While only a child at the time, Dagenham seemed a very quiet town indeed to me. Dagenham, as most people know, suddenly sprang from being a village to a sizeable town owing to the influx of workers from everywhere to swell the ranks of workers at Ford's down at the Docks.
There was my father Frank and his wife Bridget with four boys and one girl, only three boys surviving. My mother Bridget died quite young also due to the prevalence of tuberculosis in those days.
Smoke, smells, gas lamps, horses and carts, street tradesmen and their calls everywhere was the norm. As a child I remember one dark evening standing at the corner of our street with Dagenham Avenue.
I clearly remember staring upwards at a corner gas lamp intently. For it struck me as so odd that the falling snowflakes (invisible above the rays of the gas lamp) seemed to immediately crystallise out of 'nowhere' while falling so thick and heavy, close and all around.... all in utter silence.
Another memory was seeing a house in Dagenham Avenue with windows and the door being sealed up to undergo some form of decontamination purpose I suppose.
Then there was the route to school via (was it Fennimore Park?) with temptations, at times fulfilled, to play truant. But with mud from the stream and a tree to skin the shins...boy what heaven, adding to my parents' woe no doubt.
In those days the sudden influx from Ireland and elsewhere meant that there was little provision for say the church and school for the newcomers.
So although a lad had to go to a Convent school until the school for boys, St Peter's, was erected. But the teachers remained the same, a good educational grounding with Sister Stephanie and Sister Edwina presiding.
Christmastime came around and I was a kindly thrust forward first, to take my pick from a pyramid of toys at the base of the tree.

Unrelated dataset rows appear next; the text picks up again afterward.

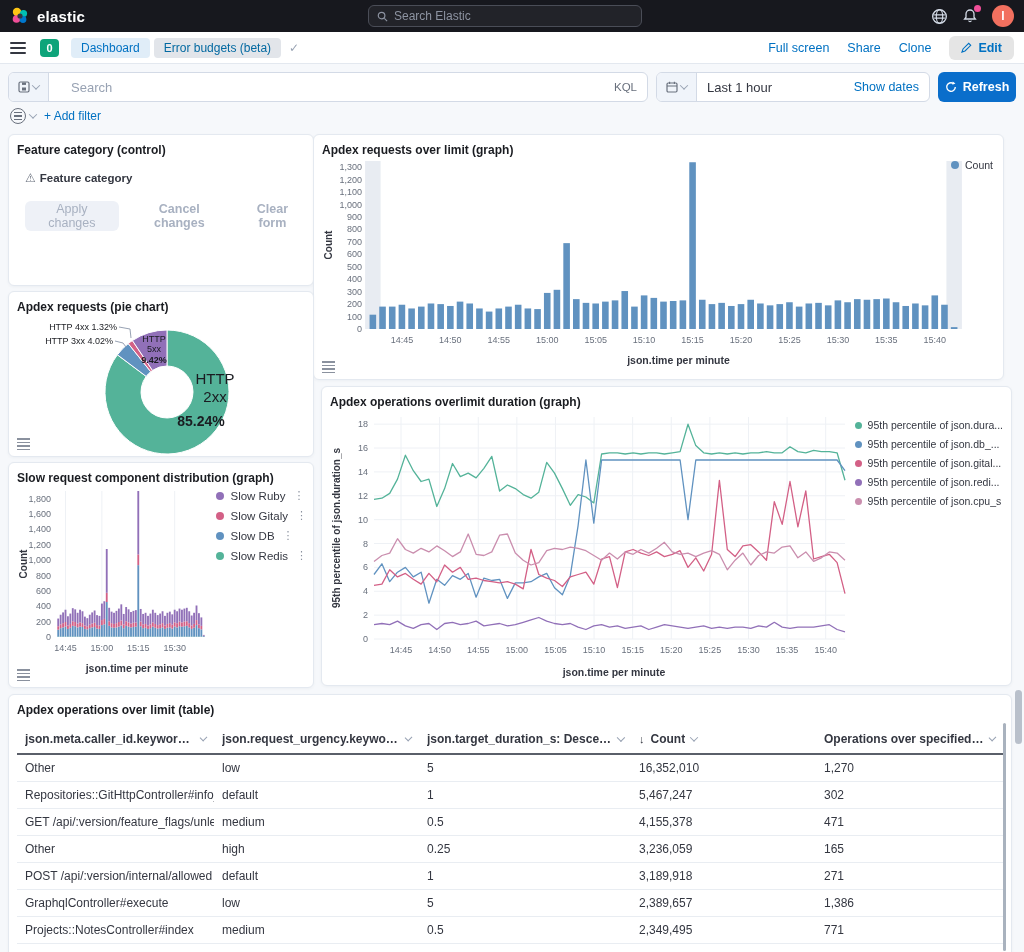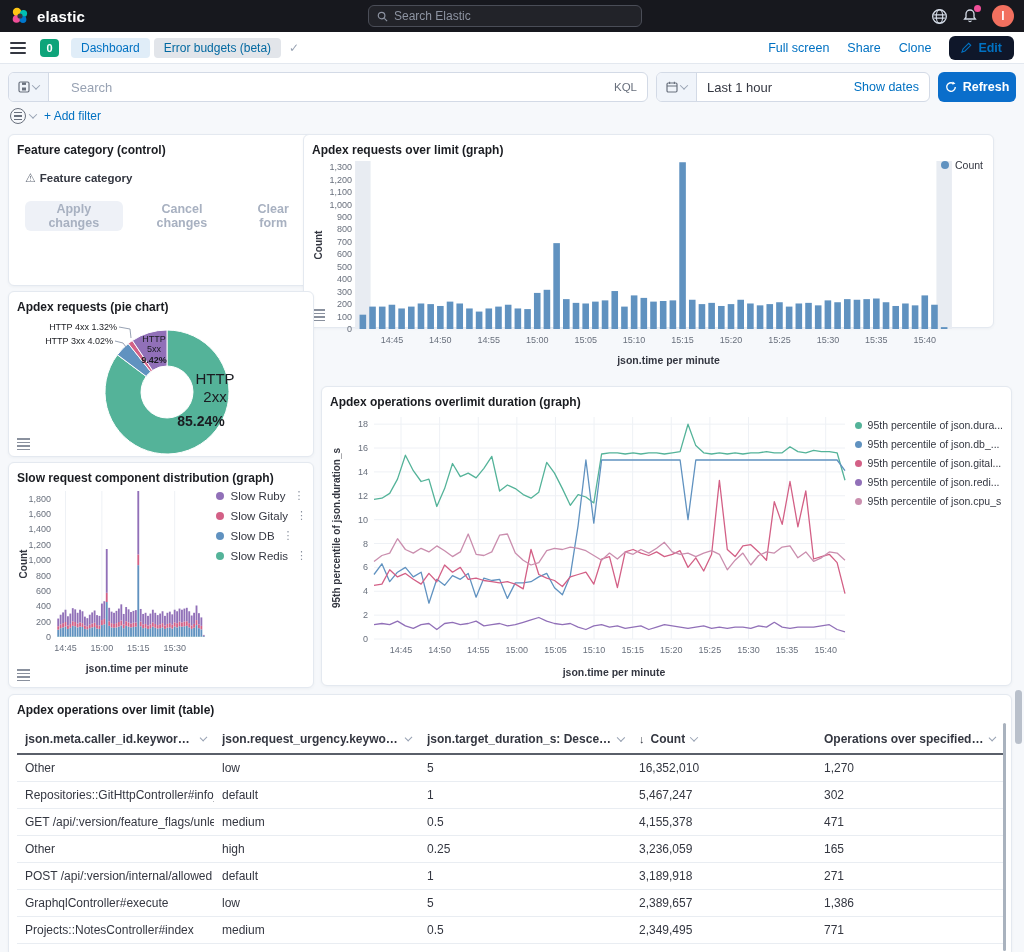--- a/index.html
+++ b/index.html
@@ -23,21 +23,21 @@
   .burger { display:flex; flex-direction:column; gap:3px; width:16px; cursor:pointer; }
   .burger i { display:block; height:2px; background:#343741; border-radius:1px; }
   .count-badge { margin-left:14px; min-width:19px; height:18px; border-radius:4px; background:#0EA47A; color:#fff; font-size:11px; font-weight:700; display:flex; align-items:center; justify-content:center; padding:0 4px; }
   .crumbs { display:flex; align-items:center; gap:4px; margin-left:12px; }
   .crumb { font-size:12px; padding:3px 10px; border-radius:4px; }
   .crumb.blue { background:#E0EDF8; color:#0071C2; }
   .crumb.gray { background:#E2E5EA; color:#0369a1; }
   .check { color:#98A2B3; font-size:12px; margin-left:4px; }
   .tb-actions { margin-left:auto; display:flex; align-items:center; gap:18px; }
   .tb-link { color:#0071C2; font-size:12.5px; cursor:pointer; }
-  .edit-btn { display:flex; align-items:center; gap:6px; background:#0f172a; color:#0071C2; font-size:12.5px; font-weight:600; height:24px; padding:0 12px; border:none; border-radius:6px; cursor:pointer; }
+  .edit-btn { display:flex; align-items:center; gap:6px; background:#e5e5e5; color:#0071C2; font-size:12.5px; font-weight:600; height:24px; padding:0 12px; border:none; border-radius:6px; cursor:pointer; }
 
   
   .query-row { position:absolute; top:64px; left:0; right:0; height:46px; display:flex; align-items:center; gap:8px; padding:0 8px; }
   .search-group { flex:1; display:flex; height:30px; border:1px solid #D3DAE6; border-radius:6px; background:#fff; overflow:hidden; }
   .icon-btn { width:40px; display:flex; align-items:center; justify-content:center; gap:3px; background:#F0F4FA; border-right:1px solid #D3DAE6; cursor:pointer; }
   .search-input { flex:1; display:flex; align-items:center; padding:0 22px; }
   .search-input span.ph { color:#98A2B3; font-size:13px; }
   .kql { color:#69707D; font-size:11.5px; font-weight:400; padding-right:10px; align-self:center; cursor:pointer; }
   .date-group { width:274px; display:flex; height:30px; border:1px solid #D3DAE6; border-radius:6px; background:#fff; overflow:hidden; align-items:stretch; }
   .date-text { flex:1; display:flex; align-items:center; padding:0 10px; font-size:13px; color:#343741; }
@@ -53,21 +53,21 @@
   .panel-title { font-size:12px; font-weight:700; color:#1A1C21; line-height:14px; }
   .menu-icon { position:absolute; left:8px; bottom:6px; display:flex; flex-direction:column; gap:2px; width:13px; cursor:pointer; }
   .menu-icon i { display:block; height:1.4px; background:#8A919E; }
 
   
   .ctl-label { display:flex; align-items:center; gap:4px; font-size:11.5px; font-weight:700; color:#343741; margin:14px 0 6px 8px; }
   .warn { color:#69707D; font-size:12px; }
   .select-box { margin:0 8px; height:34px; border:1px solid #D3DAE6; border-radius:6px; background:#fff; display:flex; align-items:center; justify-content:space-between; padding:0 10px; cursor:pointer; }
   .select-box span { color:#8E95A3; font-size:13px; }
   .ctl-buttons { display:flex; align-items:center; gap:14px; margin:16px 0 0 8px; }
-  .btn-disabled-fill { background:#EEF1F7; color:#A8B1C1; border:none; border-radius:6px; font-size:12.5px; font-weight:700; height:30px; padding:0 12px; }
+  .btn-disabled-fill { background:#EEF1F7; color:#A8B1C1; border:none; border-radius:6px; font-size:12.5px; font-weight:400; height:30px; padding:0 12px; }
   .btn-disabled-text { background:none; border:none; color:#A8B1C1; font-size:12.5px; font-weight:600; padding:0 6px; }
 
   
   .tick { font-size:9px; fill:#69707D; font-family:"Liberation Sans",sans-serif; }
   .axis-label { font-size:10px; font-weight:700; fill:#343741; font-family:"Liberation Sans",sans-serif; }
   .xlabel { text-align:center; font-size:10.5px; font-weight:700; color:#343741; margin-top:1px; }
   .legend { position:absolute; display:flex; flex-direction:column; gap:7px; }
   .legend-item { display:flex; align-items:center; gap:6px; cursor:pointer; }
   .legend-dot { width:8px; height:8px; border-radius:50%; flex:none; }
   .legend-label { font-size:10.5px; color:#343741; white-space:nowrap; }
@@ -210,21 +210,21 @@
       <span class="warn">⚠</span>
       <span>Feature category</span>
     </div>
     <div class="ctl-buttons">
       <button class="btn-disabled-fill">Apply changes</button>
       <button class="btn-disabled-text">Cancel changes</button>
       <button class="btn-disabled-text">Clear form</button>
     </div>
   </section>
 
-  <section class="panel" style="left:303px; top:134px; width:691px; height:194px;">
+  <section class="panel" style="left:313px; top:134px; width:691px; height:246px;">
     <div class="panel-title">Apdex requests over limit (graph)</div>
     <div id="barChartMount"><svg viewBox="0 0 655 192" width="655" height="192">
           <text x="40" y="175" text-anchor="end" class="tick">0</text>
           <text x="40" y="162.55555555555554" text-anchor="end" class="tick">100</text>
           <text x="40" y="150.11111111111111" text-anchor="end" class="tick">200</text>
           <text x="40" y="137.66666666666669" text-anchor="end" class="tick">300</text>
           <text x="40" y="125.22222222222223" text-anchor="end" class="tick">400</text>
           <text x="40" y="112.77777777777777" text-anchor="end" class="tick">500</text>
           <text x="40" y="100.33333333333334" text-anchor="end" class="tick">600</text>
           <text x="40" y="87.8888888888889" text-anchor="end" class="tick">700</text>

Trying to put an 'adult choice' to work I selected a box of numbered/lettered wooden cubes. In reality I immediately hated myself for making such a choice at the time.
However we had kindly aunts living in Omagh who invited us to 'write up' what we wanted for Christmas, knowing full well my parents had hit on hard times, owing to my dad's premature and permanent deafness and illness.
'Don't be asking for too much,' he warned me. But the great day came and there arrived a huge sack of goodies, our eyes popping with expectancy.
Even to this day I cannot fathom how my aunts sought out and bought a toy motorbike (with sidecar if I remember it right) and even more stunning a toy lorry with lights.....can you believe it!